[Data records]

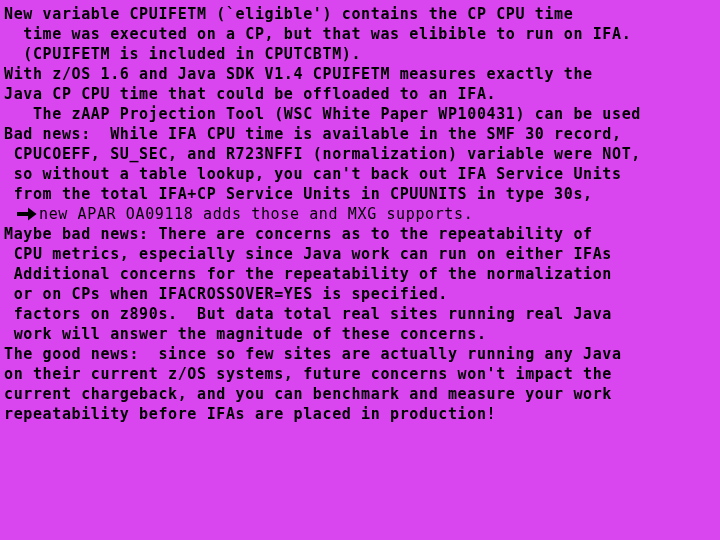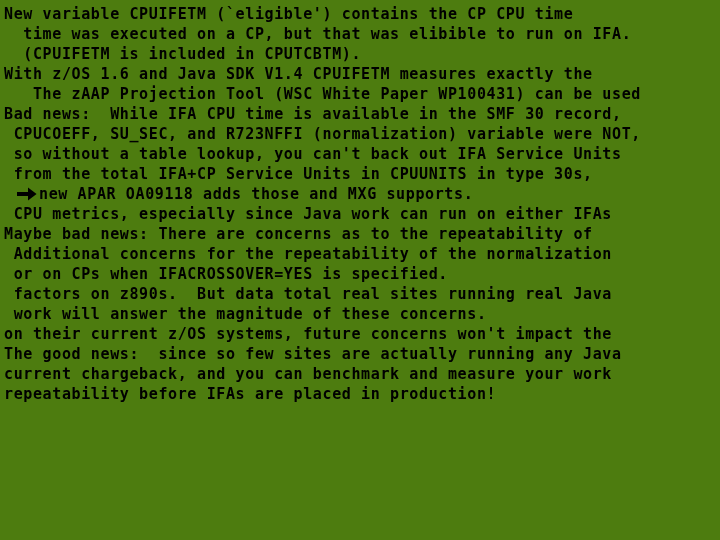"New variable CPUIFETM (`eligible')" #slide { background: #4d7c0f -> #d946ef }
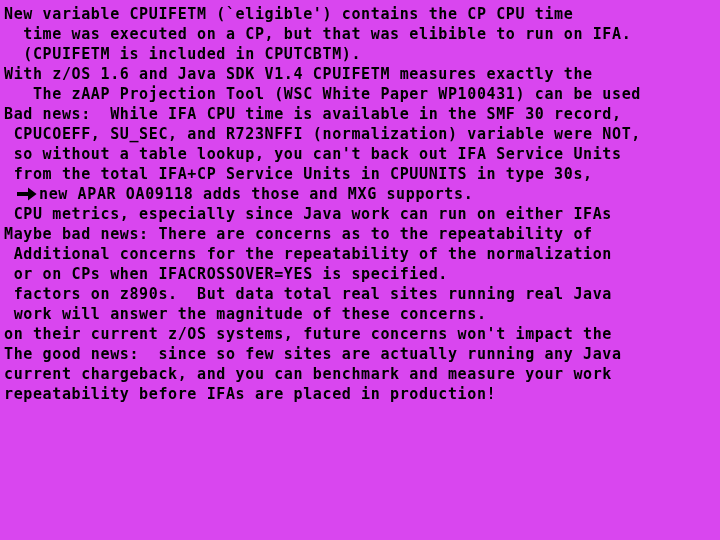"Java CP CPU time that" span.line { html: none -> <span>Java CP CPU time that could be offloaded to an IFA.</span> }
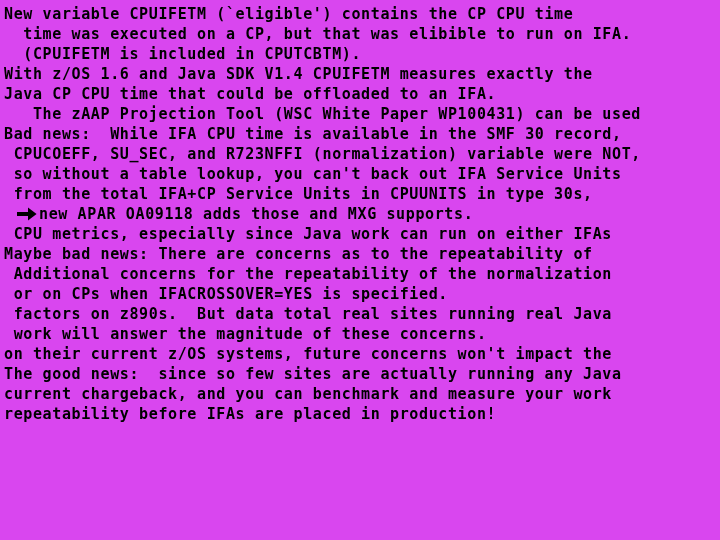"new APAR OA09118 adds those" .arrow-text { font-weight: bold -> normal }
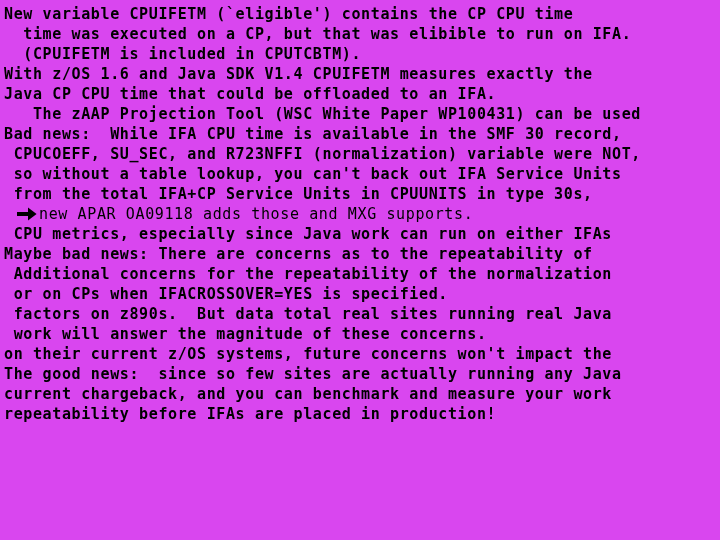"CPU metrics, especially since Java" span.line { order: before "Maybe bad news: There are" -> after "Maybe bad news: There are" }
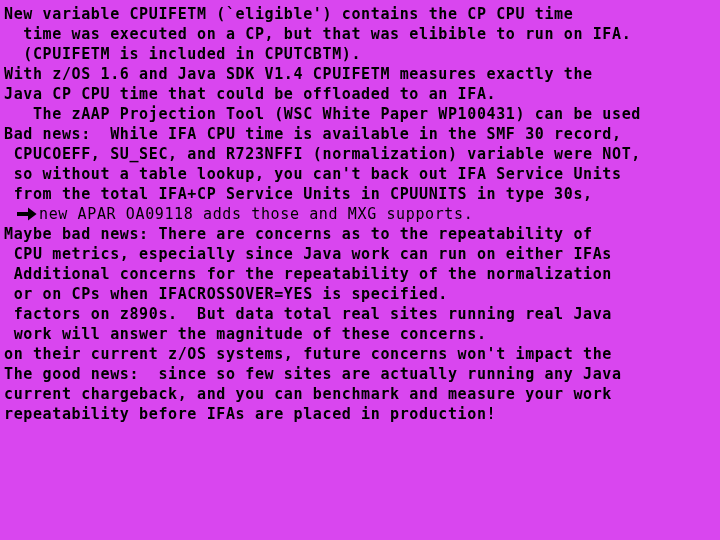"on their current z/OS systems," span.line { order: before "The good news: since so" -> after "The good news: since so" }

* _Problem to work on_:
Your answer must contain the full data, repeated exactly, without pictures.

* _Answer to this exercise_:
"New variable CPUIFETM (`eligible')" #slide { background: #4d7c0f -> #d946ef }
"Java CP CPU time that" span.line { html: none -> <span>Java CP CPU time that could be offloaded to an IFA.</span> }
"new APAR OA09118 adds those" .arrow-text { font-weight: bold -> normal }
"CPU metrics, especially since Java" span.line { order: before "Maybe bad news: There are" -> after "Maybe bad news: There are" }
"on their current z/OS systems," span.line { order: before "The good news: since so" -> after "The good news: since so" }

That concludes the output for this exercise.